The song is produced simply but is lyrically complex, with Michaels referencing one of the other songs on the album, “Love Is Weird,” in which Michaels sings, “Keep my ex’s letters / in the third door of my dresser; later, in “That’s The Kind of Woman,” Michaels reflects on that fact with insecurity, singing “[The kind of woman I’d leave me for] doesn’t keep those letters in a drawer.”
The sentiment of jealousy is not a new one in the music industry, whether it be the envy in relationships or outside of them. However, with “That’s The Kind Of Woman,” jealousy, insecurity and discontent are emotions that Michaels is able to make her own. She paints a picture of the woman she wished she could be, whether that be in the form of sitting up straight and loving to dance or letting go of the past and learning to be confident.

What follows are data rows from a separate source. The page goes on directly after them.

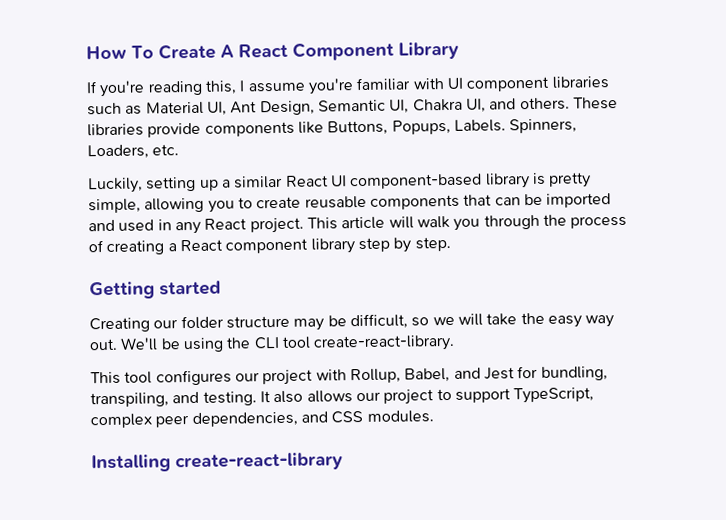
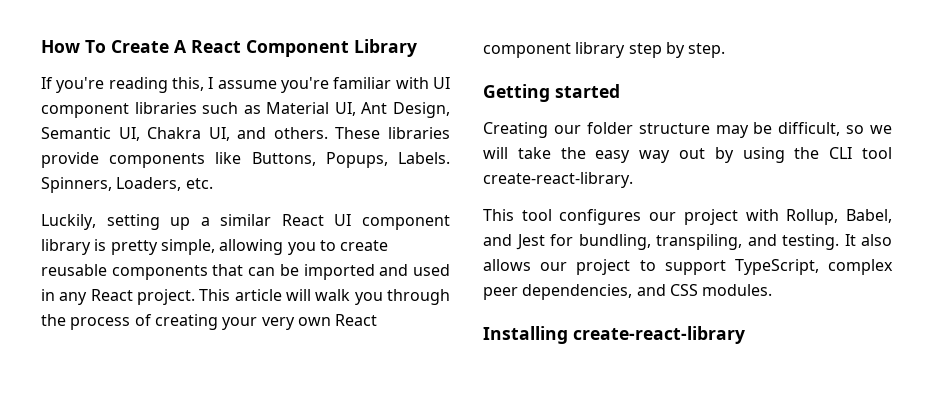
[350,173,483,190] component-based -> [361,215,450,230] component
[167,243,177,252] a -> [222,317,331,330] your very own
[89,337,181,351] out. We'll be -> [679,147,734,163] out by

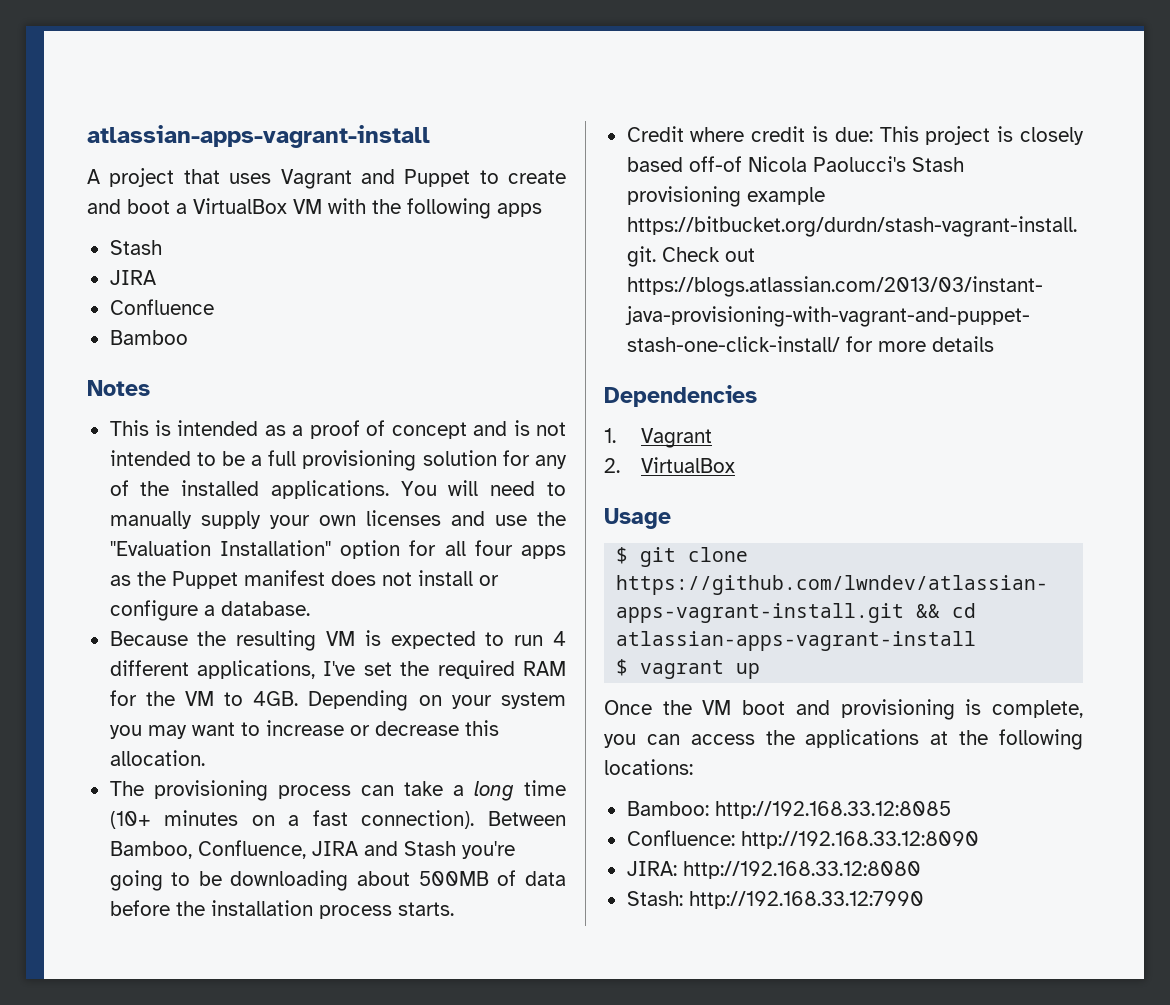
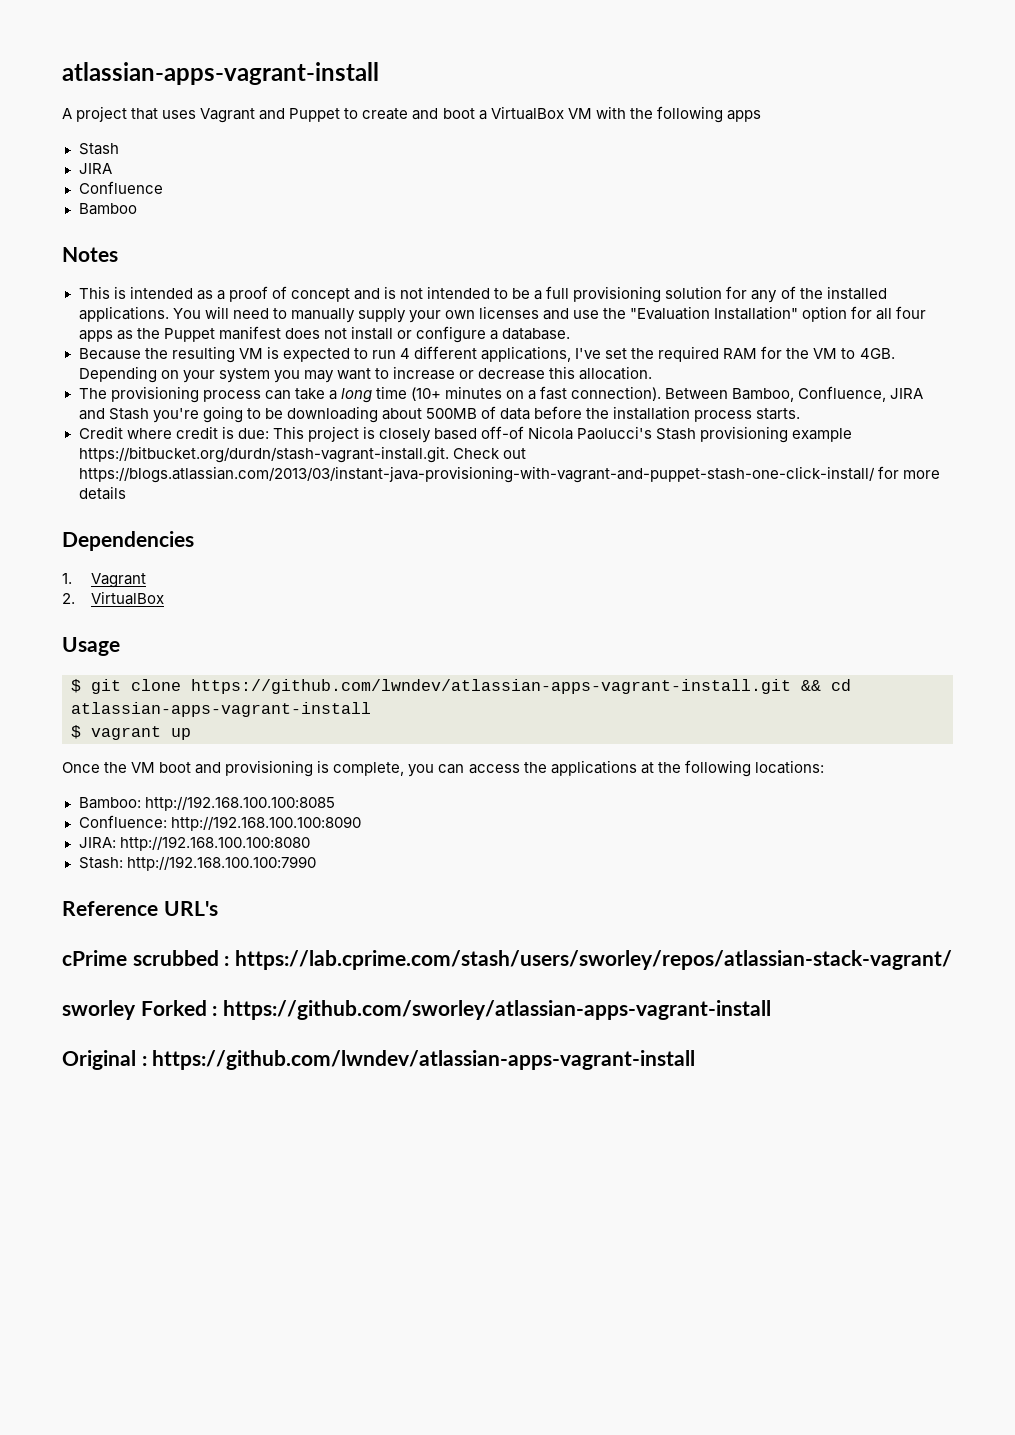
[714,801,951,819] http://192.168.33.12:8085 -> [144,796,335,811] http://192.168.100.100:8085
[740,831,979,849] http://192.168.33.12:8090 -> [170,816,361,831] http://192.168.100.100:8090
[682,861,921,879] http://192.168.33.12:8080 -> [119,836,310,851] http://192.168.100.100:8080
[688,891,924,909] http://192.168.33.12:7990 -> [126,856,316,871] [62,901,218,916] [62,950,952,970] [62,1000,771,1020] [62,1050,696,1070] http://192.168.100.100:7990 // Reference URL's // cPrime scrubbed : https://lab.cprime.com/stash/users/sworley/repos/atlassian-stack-vagrant/ // sworley Forked : https://github.com/sworley/atlassian-apps-vagrant-install // Original : https://github.com/lwndev/atlassian-apps-vagrant-install

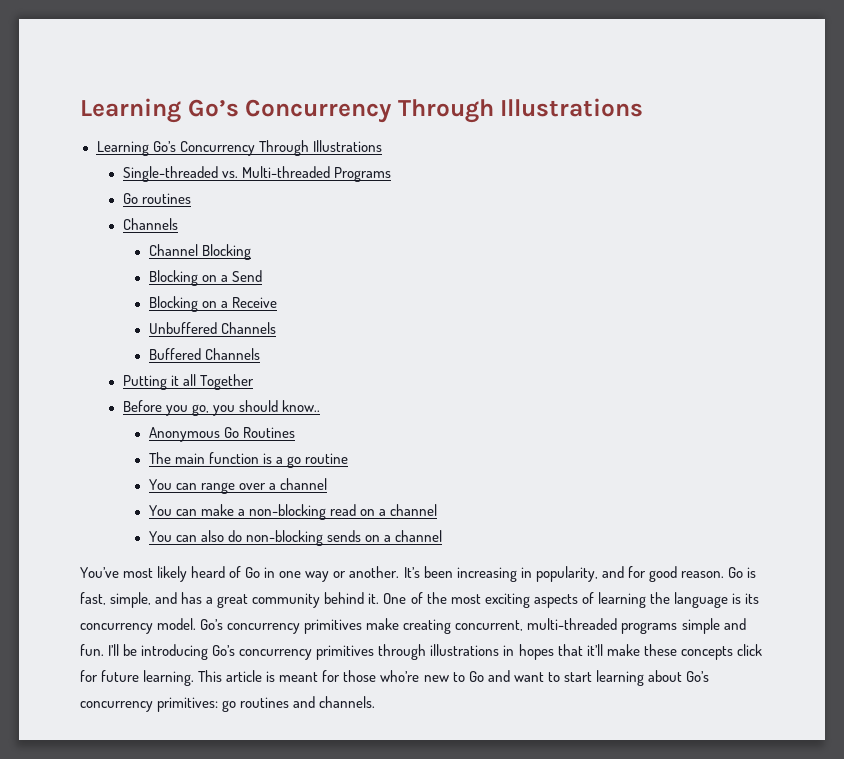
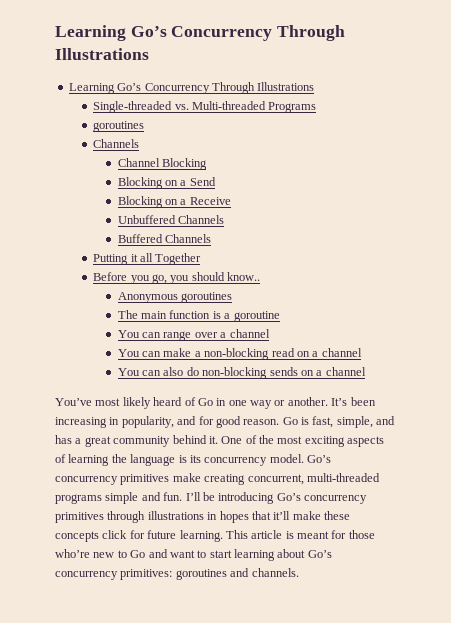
[122,193,191,204] Go routines -> [93,121,145,132] goroutines
[223,427,295,438] Go Routines -> [181,292,233,303] goroutines
[286,453,348,468] go routine -> [233,311,280,322] goroutine
[222,697,290,712] go routines -> [175,569,227,580] goroutines

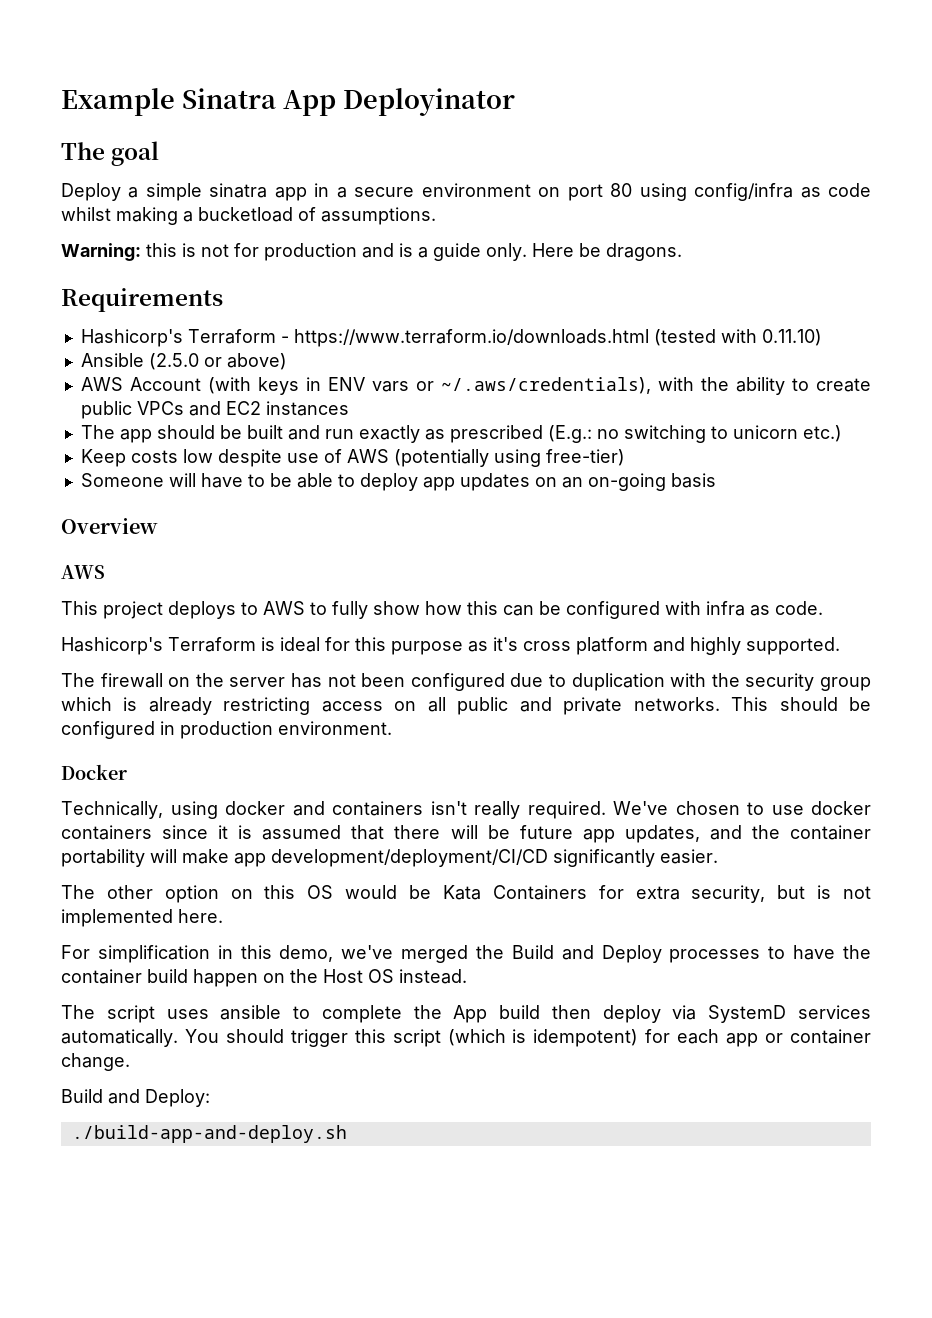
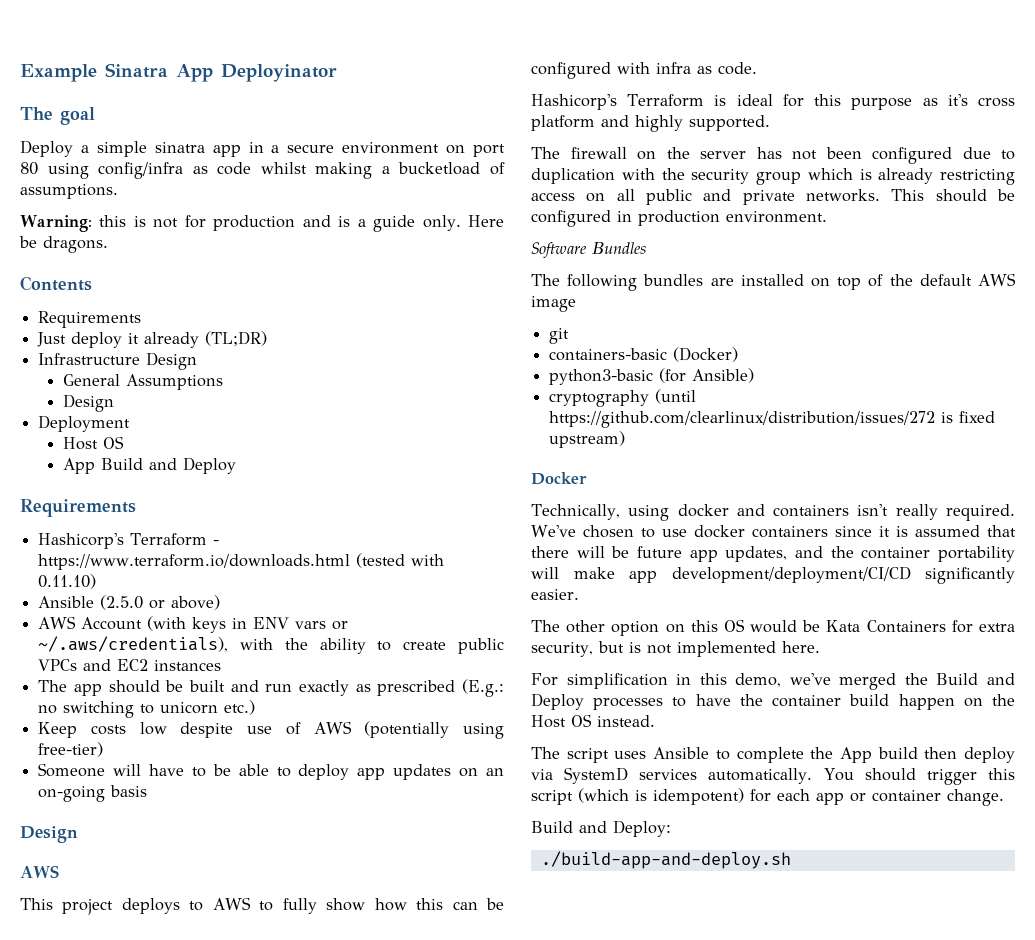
(682, 252) none -> [20,276,92,291] [38,311,142,328] [37,331,268,348] [38,352,198,370] [62,374,223,390] [62,394,114,412] [38,415,131,432] [62,436,124,450] [62,457,236,474] // Contents // Requirements // Just deploy it already (TL;DR) // Infrastructure Design // General Assumptions // Design // Deployment // Host OS // App Build and Deploy
[61,518,158,534] Overview -> [20,826,78,843] Design
(392, 728) none -> [531,242,646,259] [531,273,1017,291] [531,296,576,312] [549,328,570,344] [549,347,739,362] [549,368,755,385] [549,389,697,407] [549,411,996,428] [549,431,626,448] // Software Bundles // The following bundles are installed on top of the default AWS image // git // containers-basic (Docker) // python3-basic (for Ansible) // cryptography (until https://github.com/clearlinux/distribution/issues/272 is fixed upstream)
[220,1005,282,1020] ansible -> [653,747,710,759] Ansible

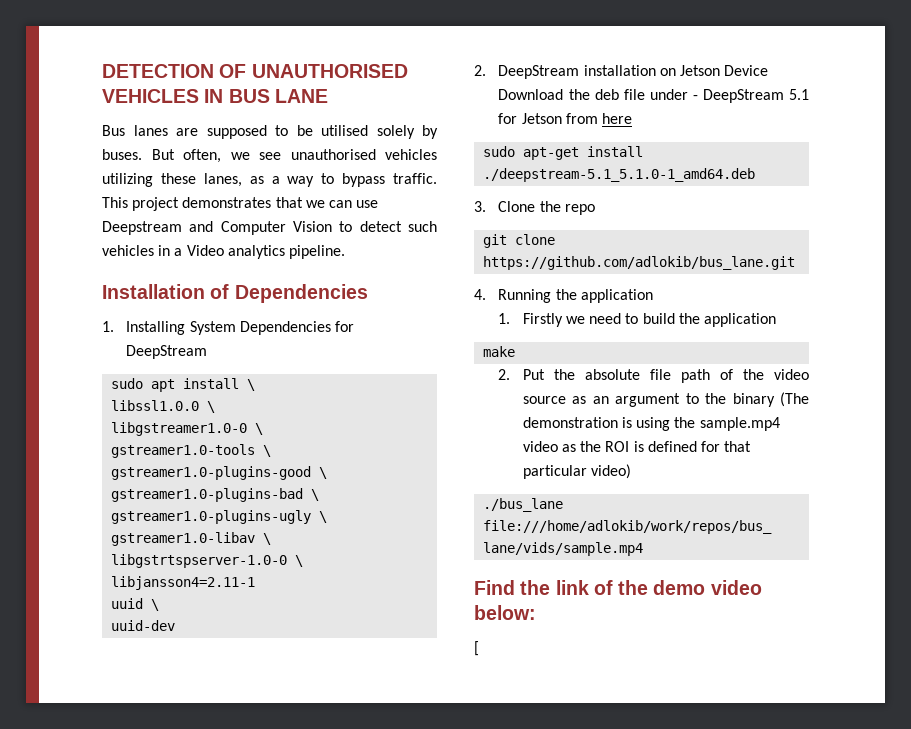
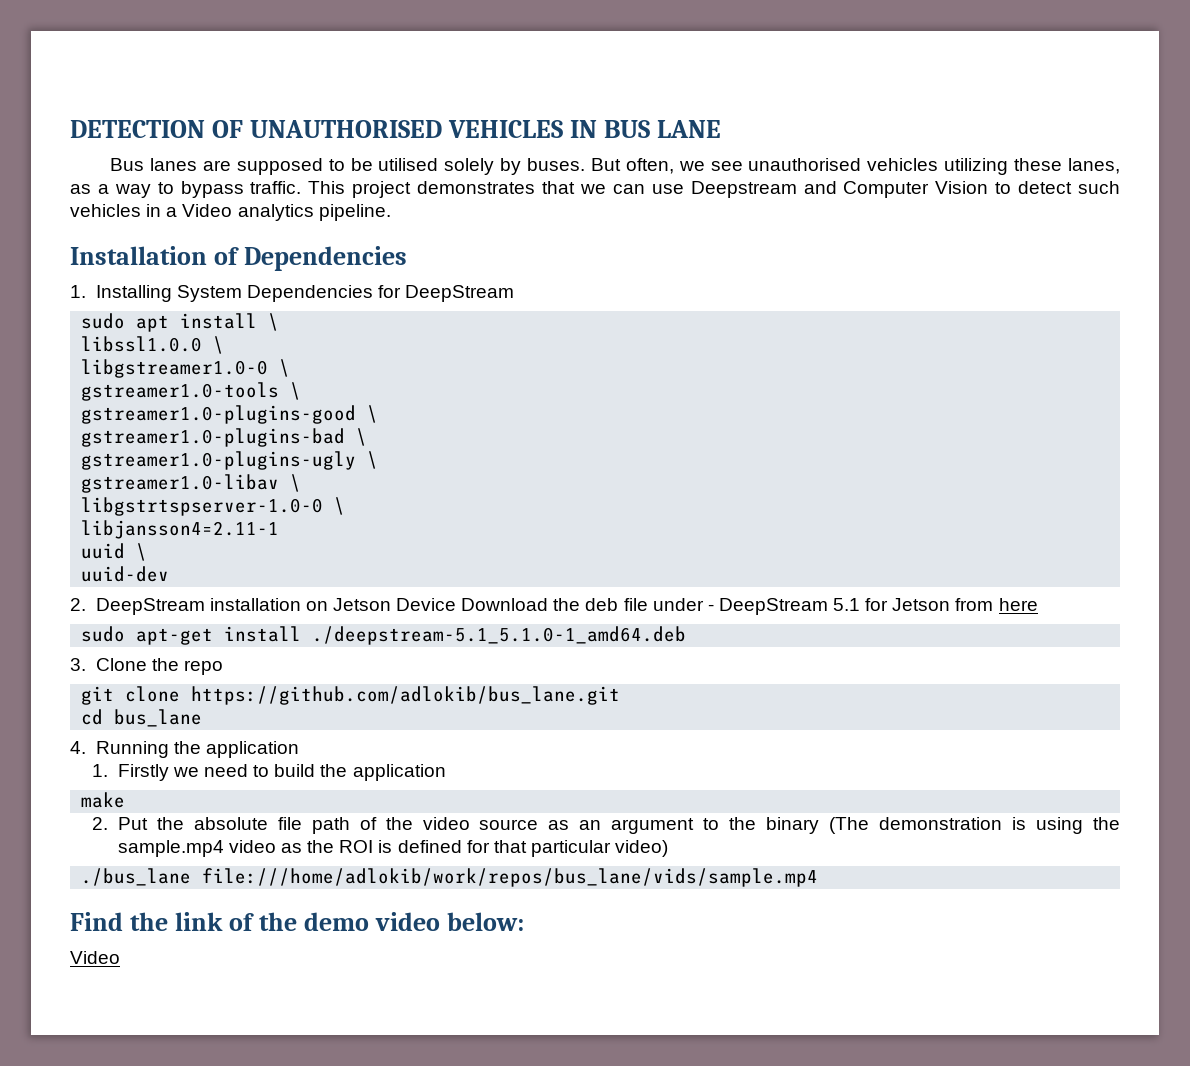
(796, 263) none -> [81,709,203,727] // cd bus_lane
[474,641,479,656] [ -> [70,951,120,964] Video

“Not In Chronological Order” is not currently topping the charts in the way that much of Michaels’ past work has, but it is honest in a way the audience can recognize and relate to. In these moments of vulnerability, like that of “That’s The Kind Of Woman” and “Little Did I Know,” listeners are able to connect with Michaels in a way they haven’t been able to before. And that is well worth the decade-long wait.